A Apple se prepara para ressuscitar o MacBook “simplesmente” com uma receita surpreendente: um Chip do iPhone A18 Pro e um preço inferior a 800 euros.

A Apple finalmente parece determinada a tapar o buraco que separa o iPad do MacBook Air. De acordo com informações cruzadas de Mark Gurman e Jeff Pu, um novo MacBook sem sufixo poderá chegar no primeiro semestre de 2026.
Estamos falando de uma máquina ultrafina, herdeira espiritual do MacBook de 12 polegadas que alguns (inclusive eu) adoraram apesar de suas falhas. Esta máquina era incrível na época, sem ventiladore portanto completamente silencioso como o MacBook Air atualmente, mas também muito compacto.
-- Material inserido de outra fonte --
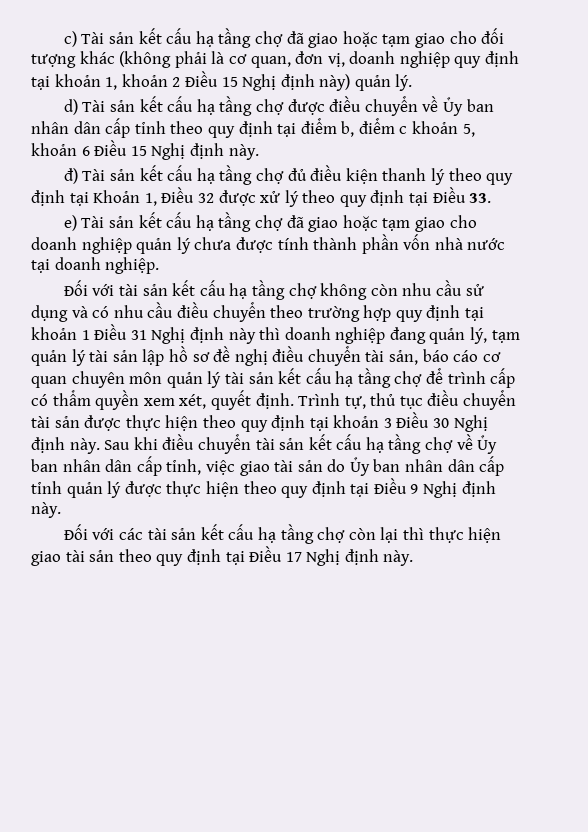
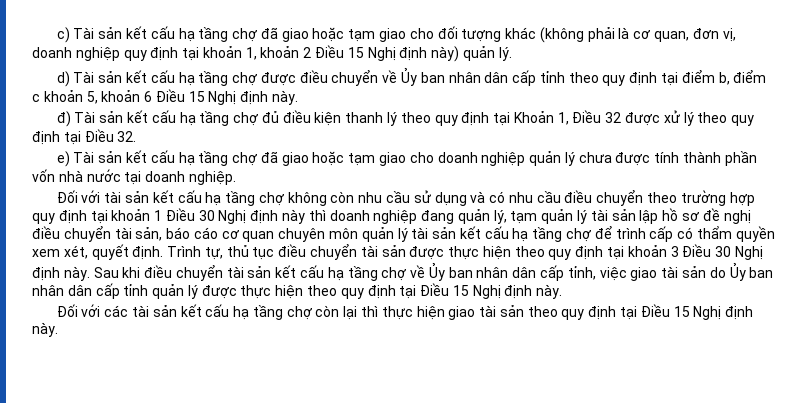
- đ) Tài sản kết cấu hạ tầng chợ đủ điều kiện thanh lý theo quy định tại Khoản 1, Điều 32 được xử lý theo quy định tại Điều 33.
+ đ) Tài sản kết cấu hạ tầng chợ đủ điều kiện thanh lý theo quy định tại Khoản 1, Điều 32 được xử lý theo quy định tại Điều 32.
- Đối với tài sản kết cấu hạ tầng chợ không còn nhu cầu sử dụng và có nhu cầu điều chuyển theo trường hợp quy định tại khoản 1 Điều 31 Nghị định này thì doanh nghiệp đang quản lý, tạm quản lý tài sản lập hồ sơ đề nghị điều chuyển tài sản, báo cáo cơ quan chuyên môn quản lý tài sản kết cấu hạ tầng chợ để trình cấp có thẩm quyền xem xét, quyết định.
+ Đối với tài sản kết cấu hạ tầng chợ không còn nhu cầu sử dụng và có nhu cầu điều chuyển theo trường hợp quy định tại khoản 1 Điều 30 Nghị định này thì doanh nghiệp đang quản lý, tạm quản lý tài sản lập hồ sơ đề nghị điều chuyển tài sản, báo cáo cơ quan chuyên môn quản lý tài sản kết cấu hạ tầng chợ để trình cấp có thẩm quyền xem xét, quyết định.
- Sau khi điều chuyển tài sản kết cấu hạ tầng chợ về Ủy ban nhân dân cấp tỉnh, việc giao tài sản do Ủy ban nhân dân cấp tỉnh quản lý được thực hiện theo quy định tại Điều 9 Nghị định này.
+ Sau khi điều chuyển tài sản kết cấu hạ tầng chợ về Ủy ban nhân dân cấp tỉnh, việc giao tài sản do Ủy ban nhân dân cấp tỉnh quản lý được thực hiện theo quy định tại Điều 15 Nghị định này.
- Đối với các tài sản kết cấu hạ tầng chợ còn lại thì thực hiện giao tài sản theo quy định tại Điều 17 Nghị định này.
+ Đối với các tài sản kết cấu hạ tầng chợ còn lại thì thực hiện giao tài sản theo quy định tại Điều 15 Nghị định này.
Aqui, este MacBook seria o nível básico absoluto. A Apple quer chegar aos estudantes e àqueles que consideram o MacBook Air 13 ainda muito caro ou muito grande. Mas para atingir aqui o preço mínimo de cerca de 799 euros (para o MacBook Air M2), Cupertino teve que sacar o machado na ficha técnica. E então começa a doer um pouco.

Pague uma vez, guarde para sempre
Por que alugar seu armazenamento quando você pode comprá-lo? A oferta vitalícia de 2 TB do pCloud custa apenas 279 euros (em vez de 599 euros) por 99 anos de uso.
Um chip de iPhone para Mac: gênio ou mesquinhez?
Primeira surpresa, e não menos importante: o abandono da série M. Este novo MacBook incluiria o Chip A18 Proo mesmo encontrado no iPhone 16 Pro.

Poderíamos gritar escândalo, mas é tecnicamente coerente. O A18 Pro é uma fera de corrida capaz de oferecer desempenho próximo ao de um chip M1, enquanto consome uma ninharia. Para automação de escritório, e-mail e streaming, é mais que suficiente.
O problema é o que o rodeia. Fala-se de um retorno à tela LCD de 12,9 polegadas (32,7 cm). Adeus Liquid Retina ou OLED, estamos voltando para uma tecnologia mais básica, provavelmente sem ProMotion, para reduzir custos.
Ainda mais irritante: o retorno de 8 GB de RAM. Embora toda a gama de Mac tenha aumentado para um mínimo de 16 GB no final de 2024 para atender às necessidades da Apple Intelligence, ver esse número retornar em 2026 pareceria uma piada de mau gosto. A Apple nos dirá que a otimização de hardware faz milagres, mas sabemos o que fazer. Com a atual crise da RAM, isso é compreensível.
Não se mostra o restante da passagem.